La fluidez con que se lee cada ficha, o incluso si se tomo lee el libro de corrido tiene mucho que ver con la eficacia periodística de Laura Falcoff, que escribe desde hace tiempo en “Clarín” sobre temas relacionados con la danza, que dirigió la revista “Tiempo de danza”, y que ha escrito también sobre literatura o realizado numerosos reportajes.

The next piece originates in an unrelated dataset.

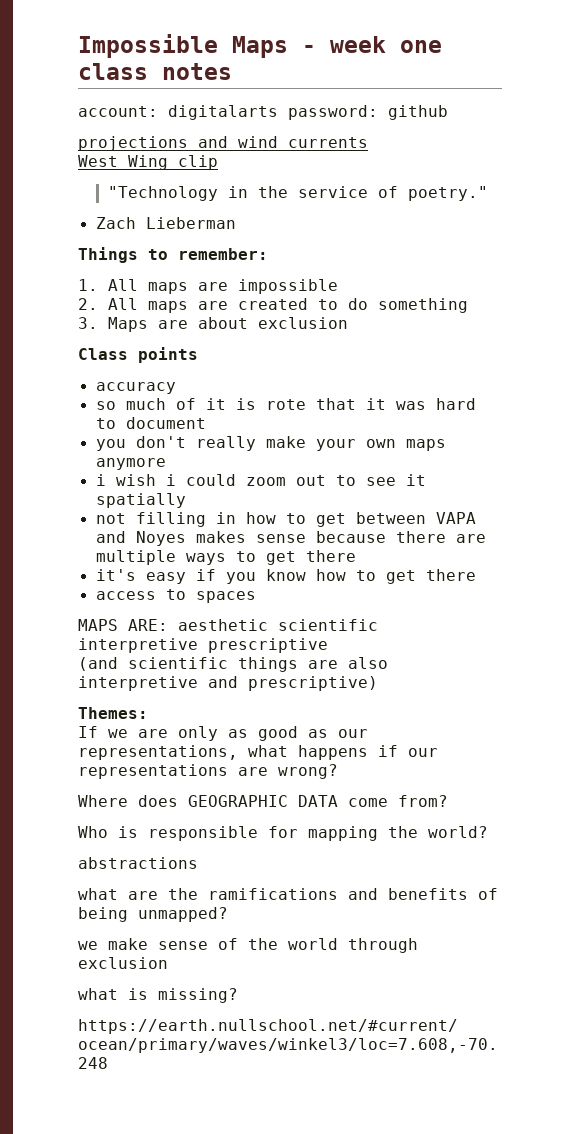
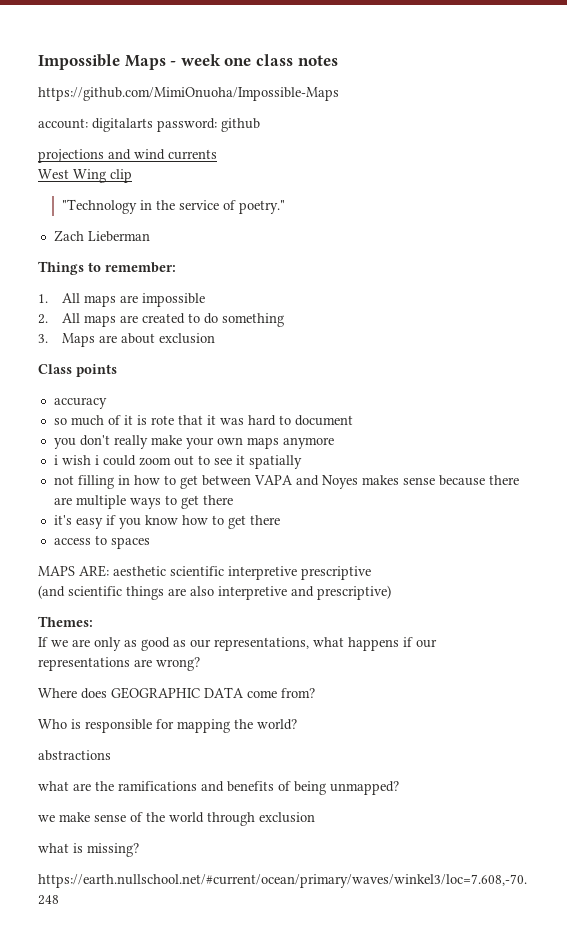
+ https://github.com/MimiOnuoha/Impossible-Maps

En los 50 artículos abundan los temas esperables, necesarios y clásicos: la milonga, la orquesta típica, la calle Corrientes, la improvisación, el alcohol, la mujer pura (y también la perdida), los directores de orquesta. También están las grandes figuras inevitables: Carlos Gardel, Enrique Santos Discépolo, Homero Manzi, Astor Piazzolla o Virulazo. Otras entradas exploran temas más sutiles: los besos, la nostalgia, el rubato, el “cabeceo” o el abrazo (con minucia técnico-anatómica).
Las numerosas imágenes en color o blanco y negro proporcionan el plano visual, a veces técnicamente imprescindible, como las fotos de parejas bailando que ilustran “las figuras del baile”. En la articulación de palabras explicativas o atmosféricas (el café, los barrios) y las fotos de sincronía evocadora de tiempos y ciudades (Piazzolla en una calle de París, Gardel y amigos en Montevideo), el total redondea un ajustado resumen. Hay algún análisis discutible (el intento de demostrar que el tango no es machista no alcanza a convencer). En otras palabras, un vademécum de esta forma musical, según la definición del diccionario: “Libro de poco volumen y de fácil manejo, para consulta inmediata de nociones o informaciones fundamentales.”